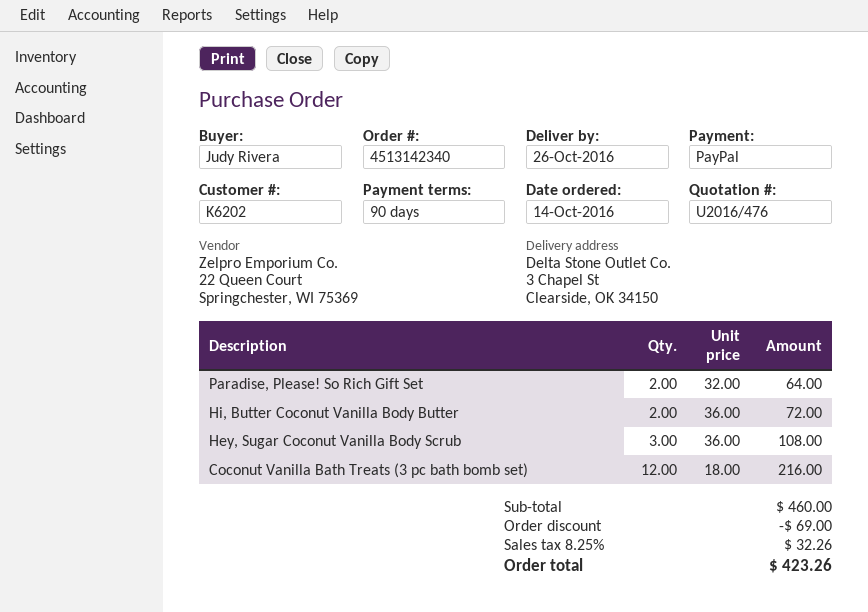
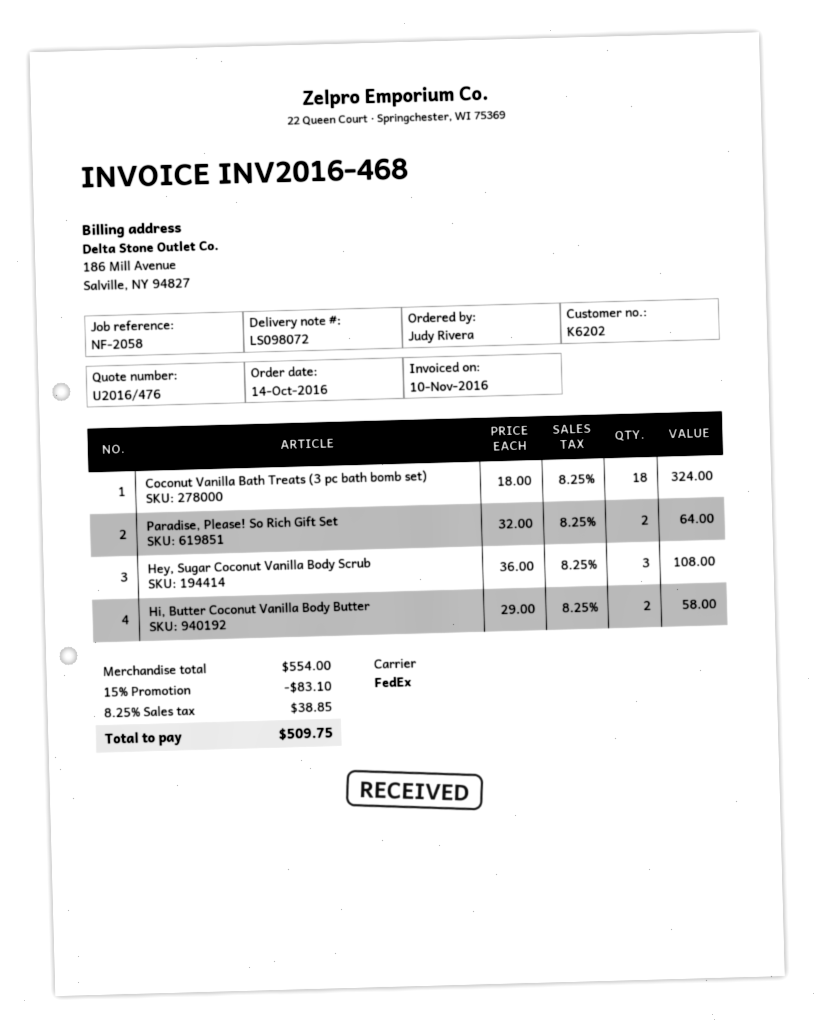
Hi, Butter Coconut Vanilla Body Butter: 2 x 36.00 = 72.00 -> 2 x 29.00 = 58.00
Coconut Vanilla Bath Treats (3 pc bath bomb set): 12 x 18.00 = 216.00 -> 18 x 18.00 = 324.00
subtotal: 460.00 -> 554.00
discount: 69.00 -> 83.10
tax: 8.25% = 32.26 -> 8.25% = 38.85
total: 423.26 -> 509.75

...

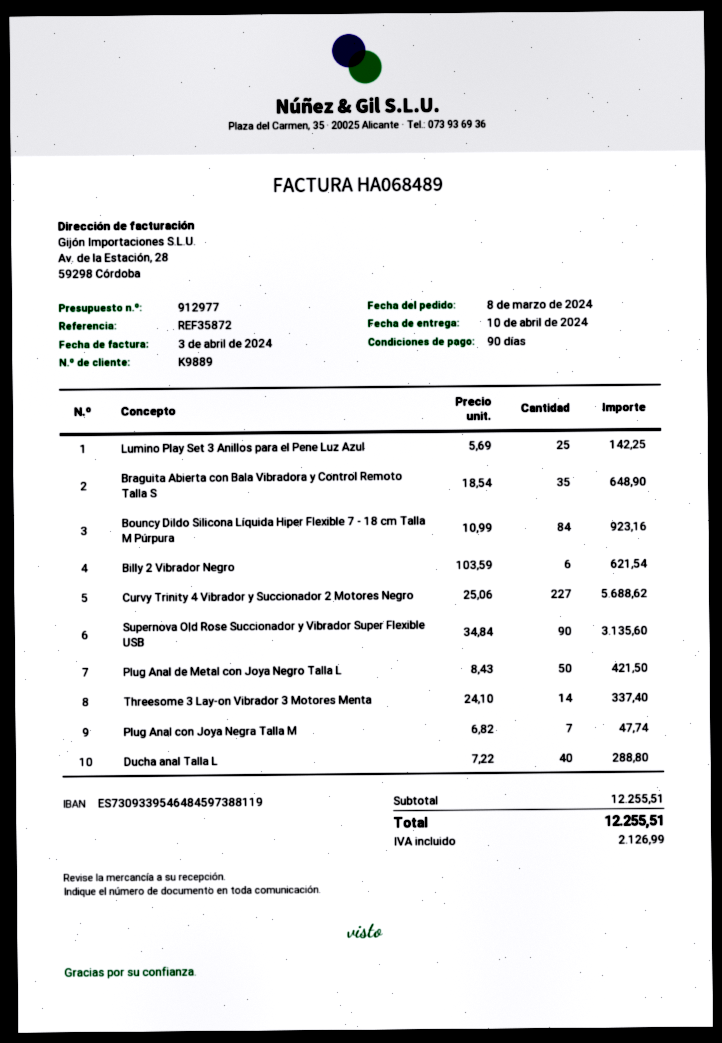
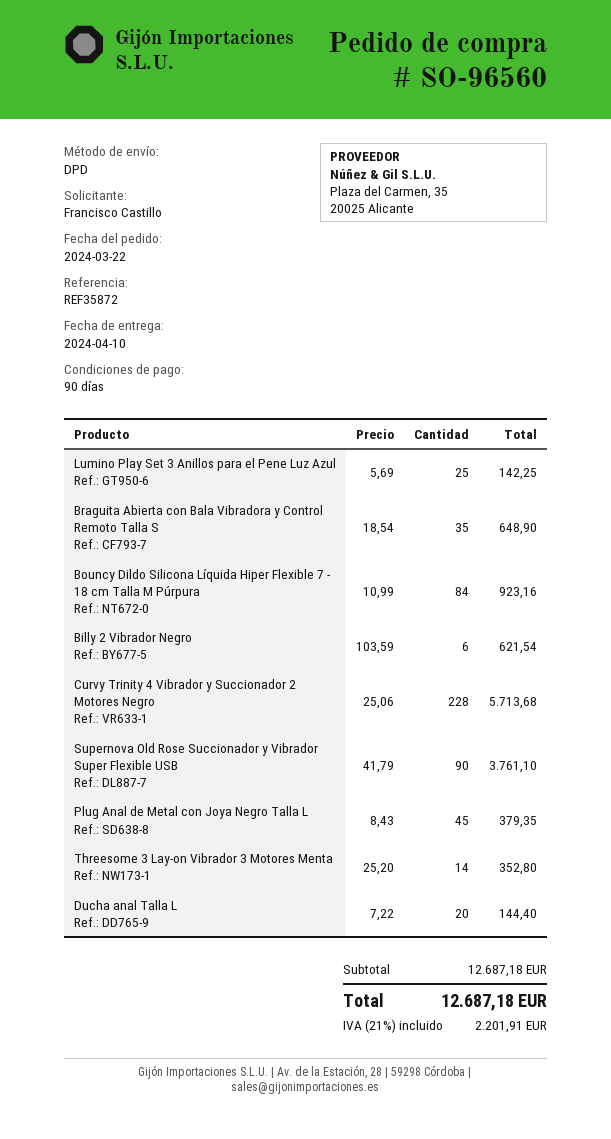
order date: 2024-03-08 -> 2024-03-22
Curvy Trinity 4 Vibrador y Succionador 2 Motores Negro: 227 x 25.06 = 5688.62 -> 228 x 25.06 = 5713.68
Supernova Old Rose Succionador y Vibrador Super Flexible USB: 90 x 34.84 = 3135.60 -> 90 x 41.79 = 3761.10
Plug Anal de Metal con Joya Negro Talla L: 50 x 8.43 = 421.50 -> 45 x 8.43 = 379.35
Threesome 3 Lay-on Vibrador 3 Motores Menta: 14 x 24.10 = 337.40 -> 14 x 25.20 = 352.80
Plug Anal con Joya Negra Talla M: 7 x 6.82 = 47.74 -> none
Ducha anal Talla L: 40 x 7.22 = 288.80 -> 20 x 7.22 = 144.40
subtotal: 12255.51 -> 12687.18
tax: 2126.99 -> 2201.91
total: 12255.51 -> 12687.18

---

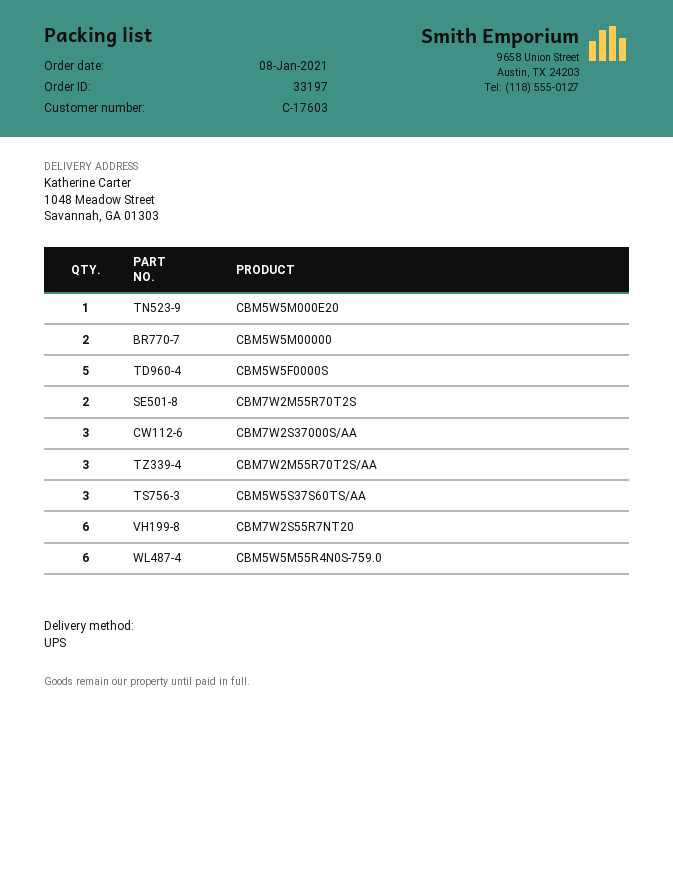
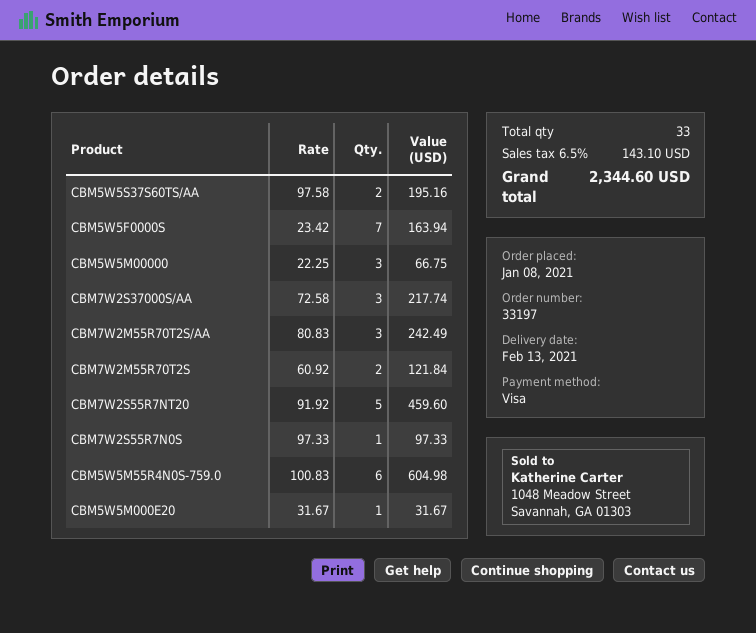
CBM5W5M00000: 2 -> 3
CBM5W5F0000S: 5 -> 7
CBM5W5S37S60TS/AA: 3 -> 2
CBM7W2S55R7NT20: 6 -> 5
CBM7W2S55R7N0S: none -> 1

## What the exercise asks
Everything above from the line containing "CBM5W5S37S60TS/AA: 3 -> 2" down to the line containing "CBM7W2S55R7N0S: none -> 1" should be copied exactly, both end lines included, and nothing else.

## Problem solution
CBM5W5S37S60TS/AA: 3 -> 2
CBM7W2S55R7NT20: 6 -> 5
CBM7W2S55R7N0S: none -> 1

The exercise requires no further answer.